= Task description =
From the data that follows, set down exactly the lines from the one with "text: knife ->" through the one with "font-style: none ->", counting both. Pictures stay out.
━━━ Material provided ━━━
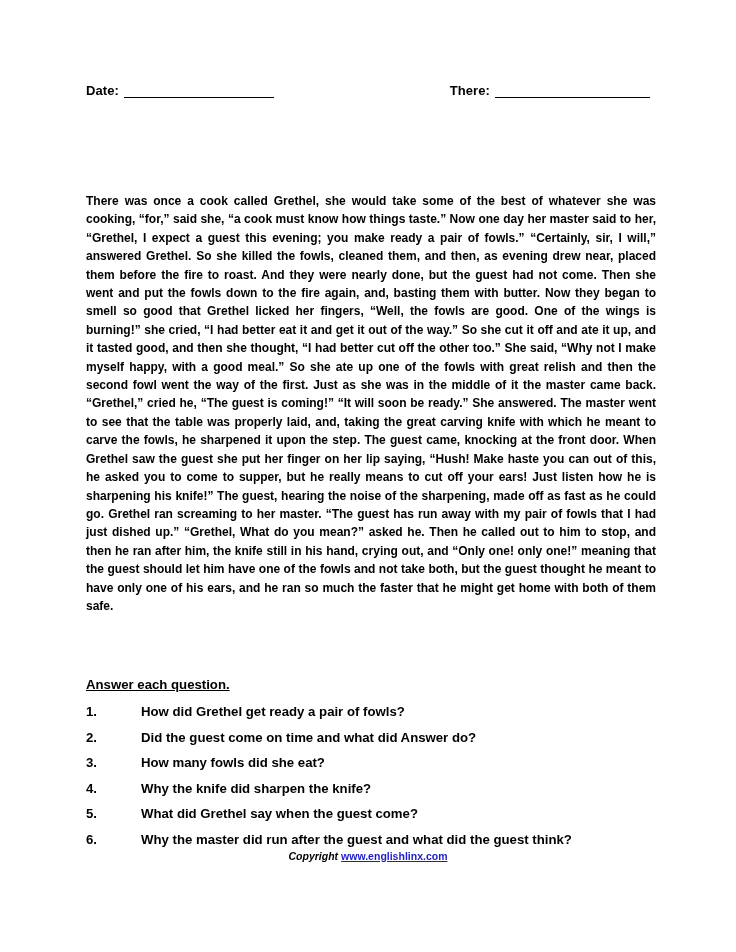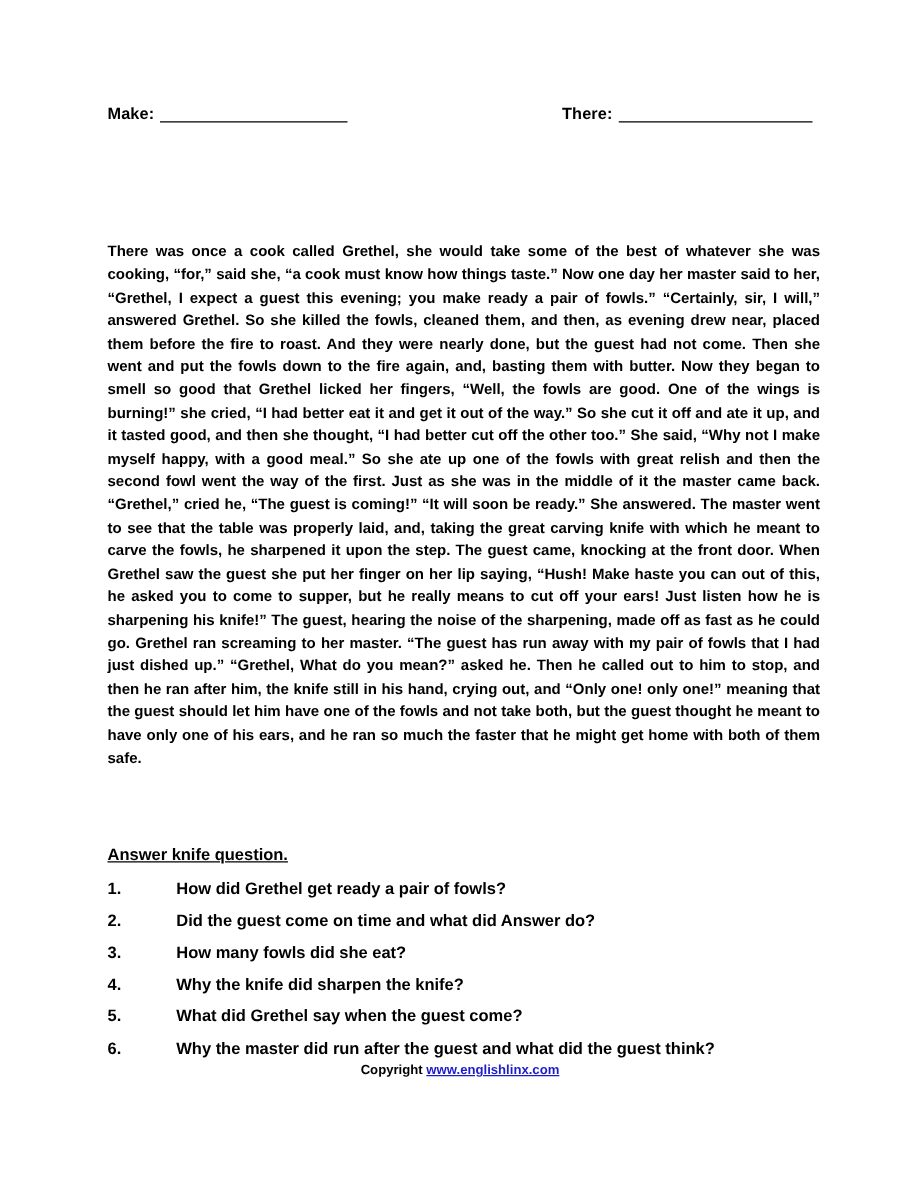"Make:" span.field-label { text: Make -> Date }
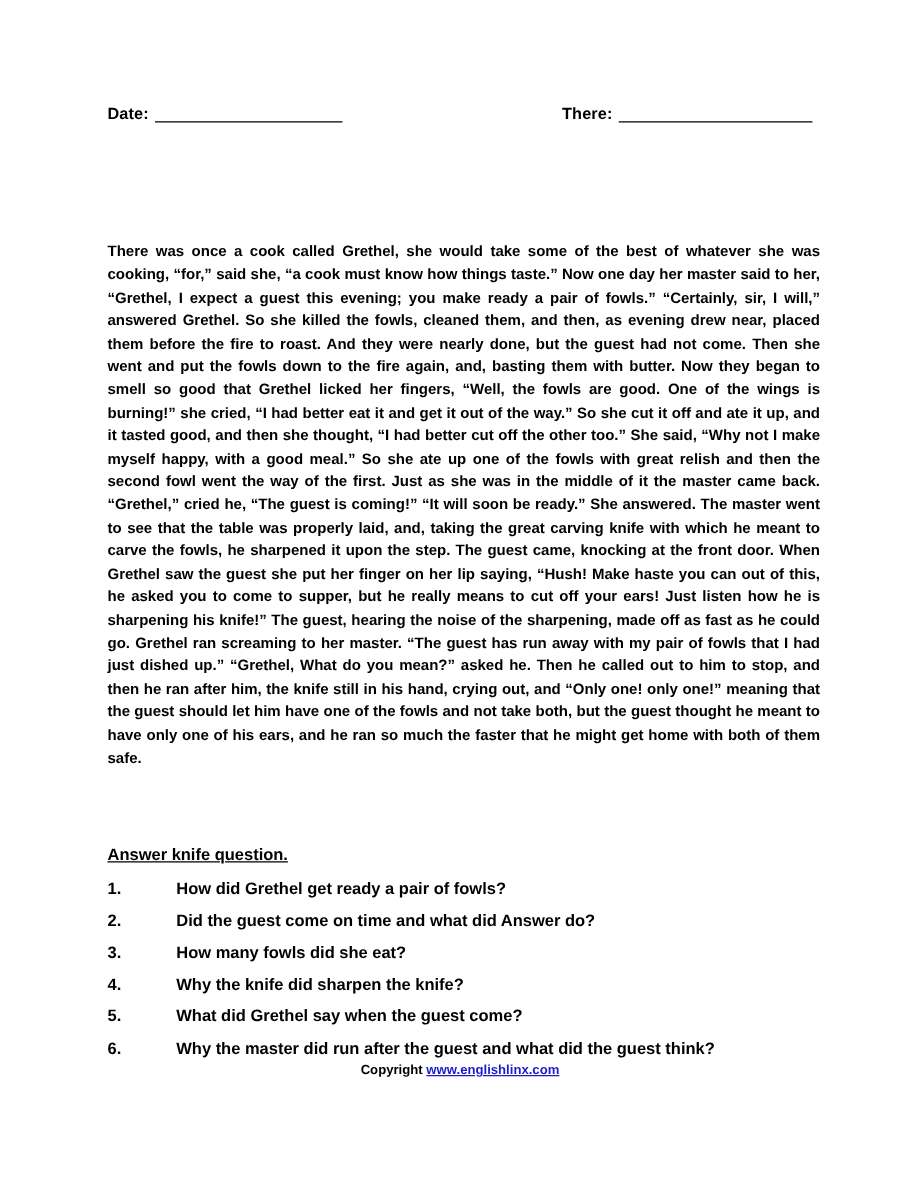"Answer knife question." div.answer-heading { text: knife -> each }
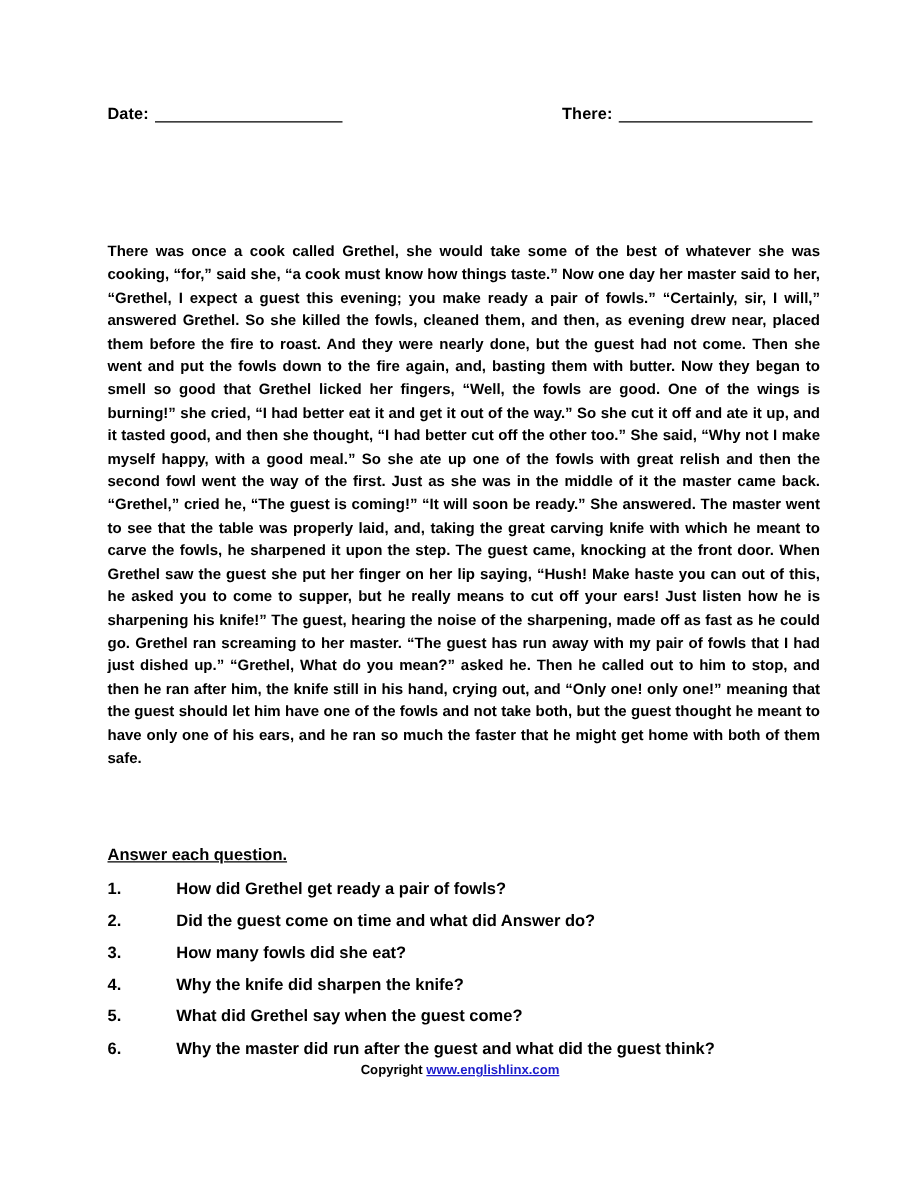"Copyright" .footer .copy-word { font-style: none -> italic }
━━━
━━━ Material provided ━━━
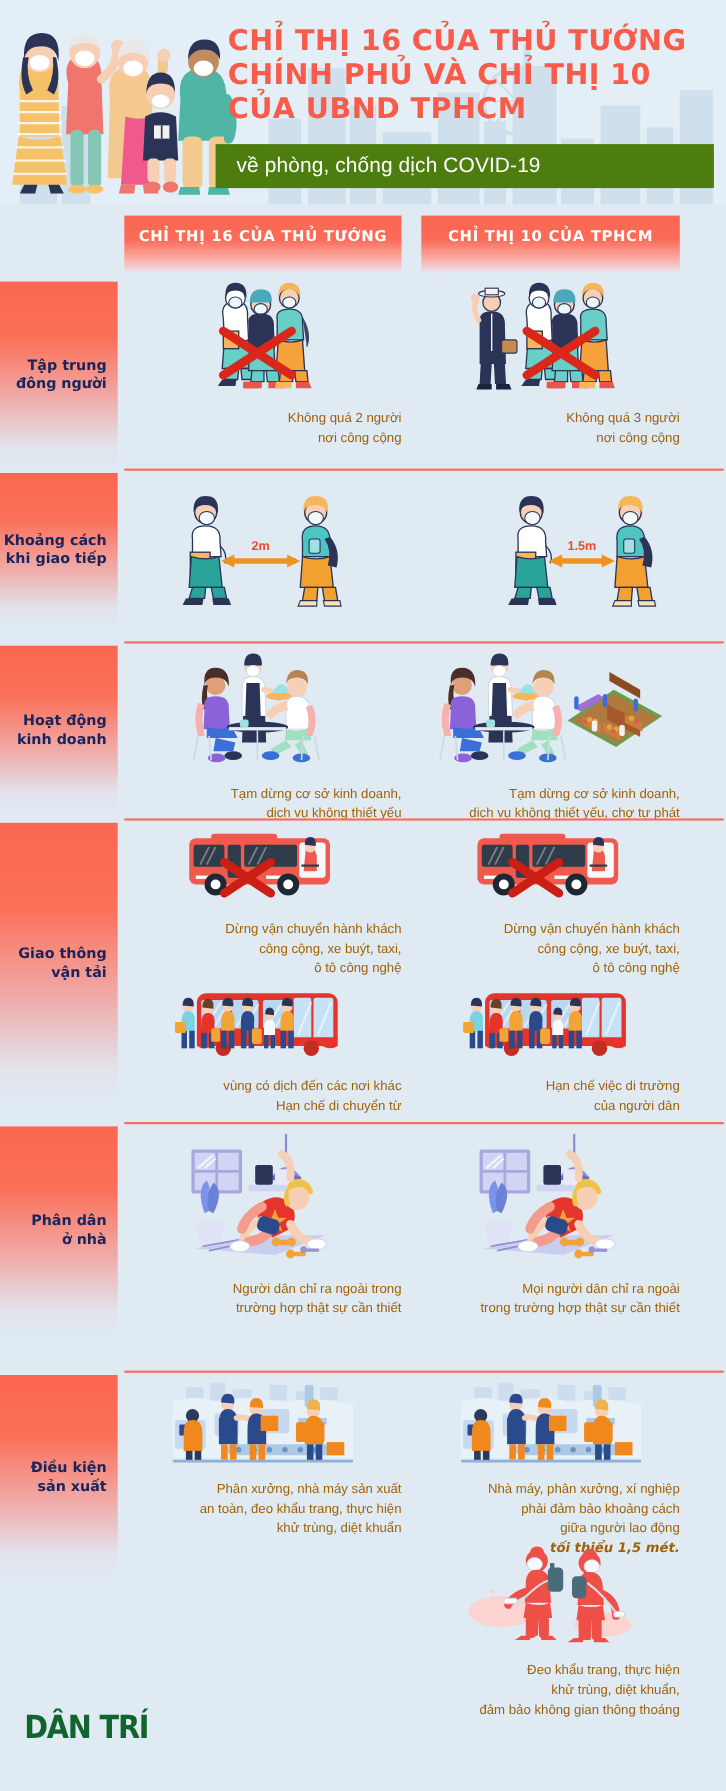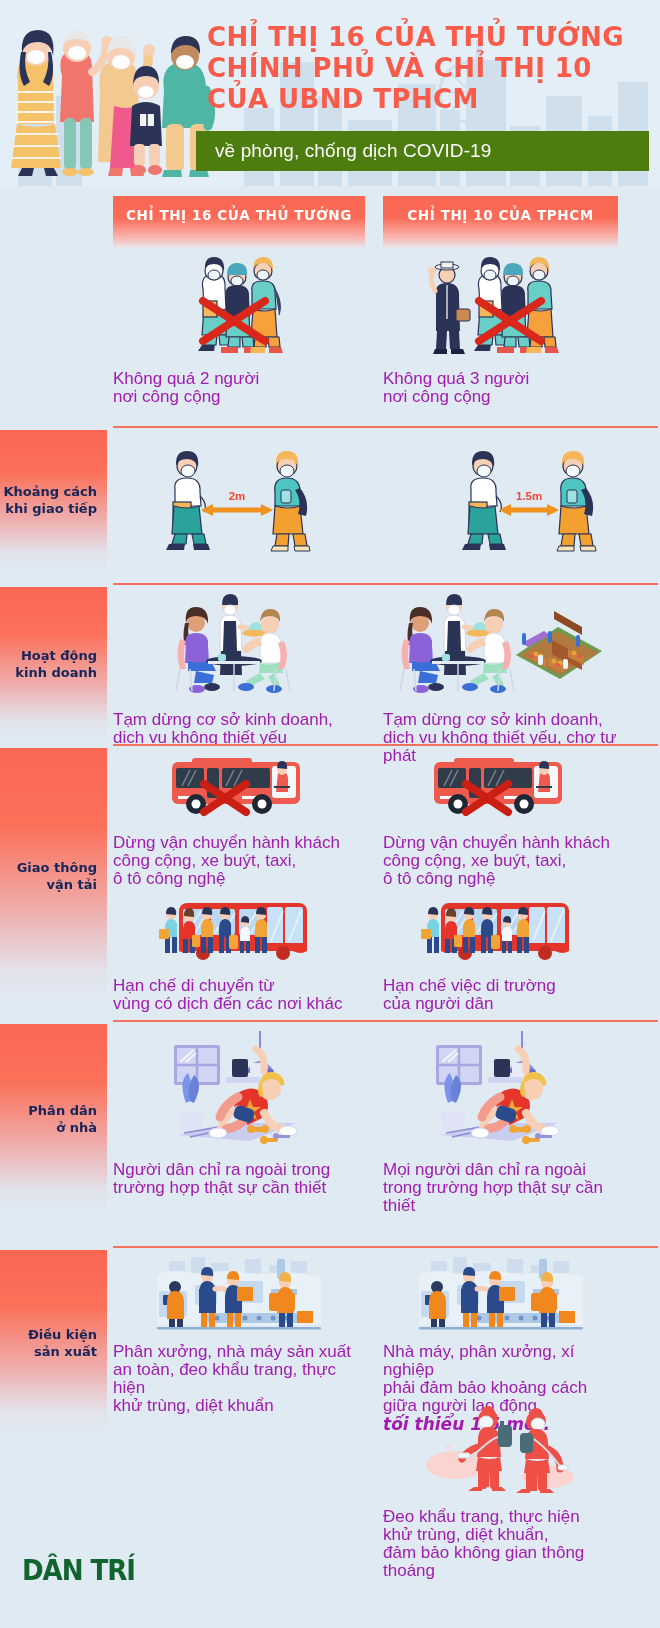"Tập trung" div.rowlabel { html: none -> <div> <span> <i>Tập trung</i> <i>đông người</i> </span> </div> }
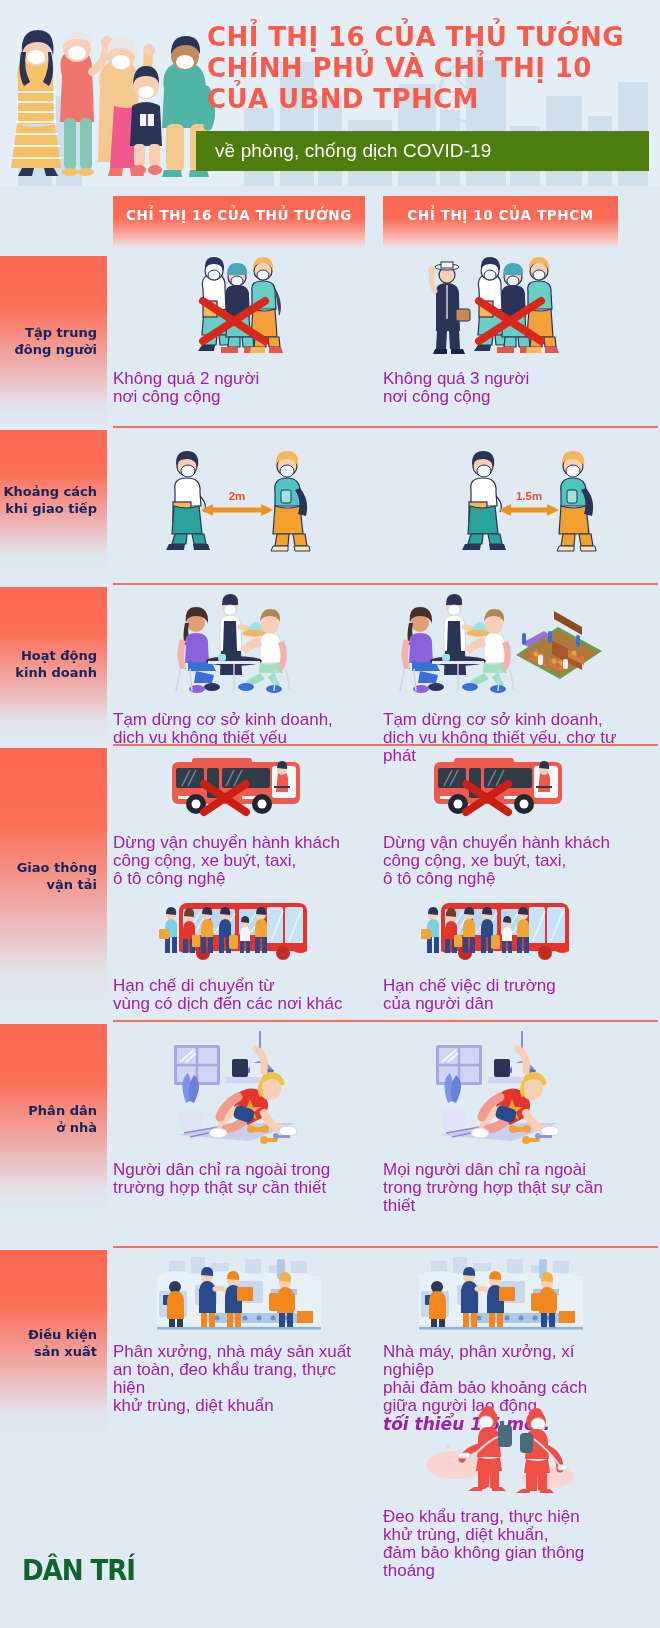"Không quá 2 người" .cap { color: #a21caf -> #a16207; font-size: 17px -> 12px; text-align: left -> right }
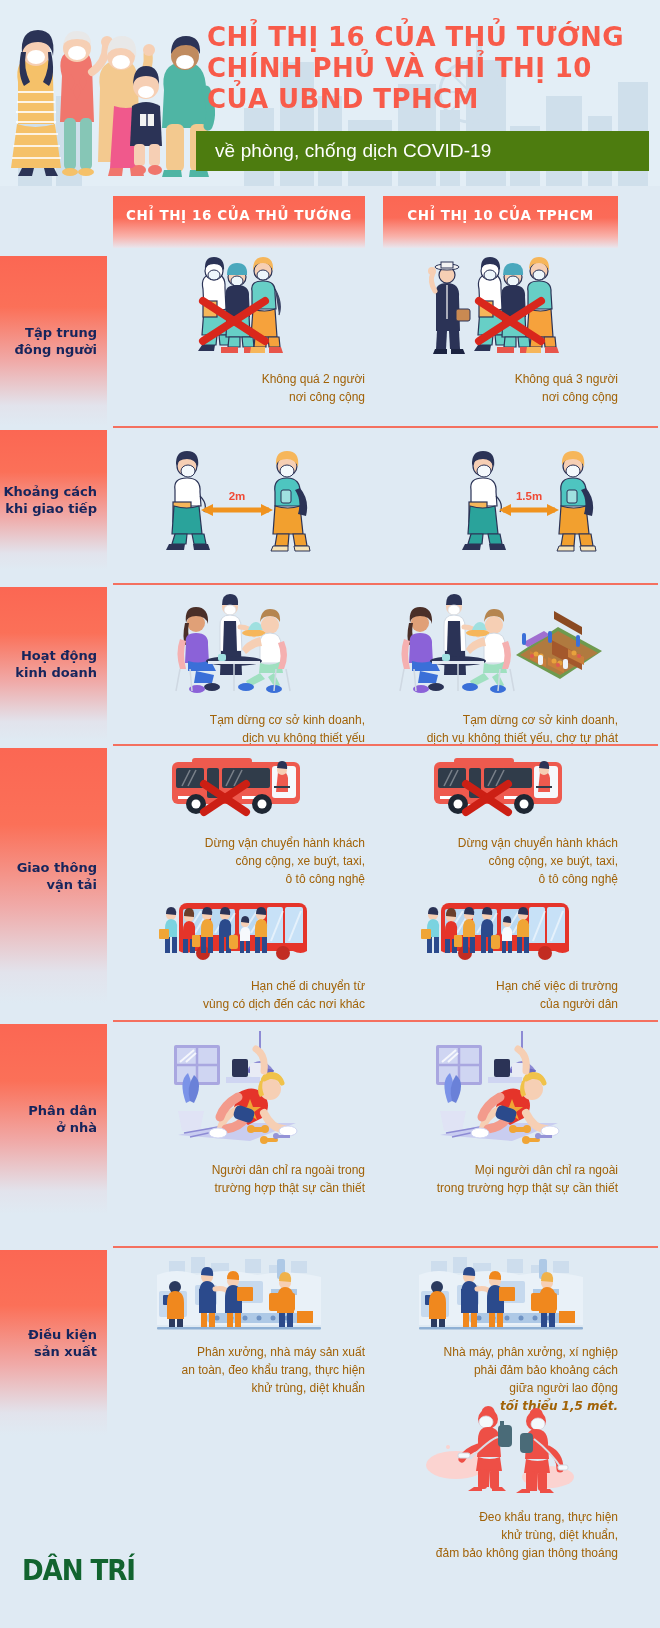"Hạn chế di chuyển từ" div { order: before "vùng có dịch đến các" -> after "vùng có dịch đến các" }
━━━
= Problem solution =
"Answer knife question." div.answer-heading { text: knife -> each }
"Copyright" .footer .copy-word { font-style: none -> italic }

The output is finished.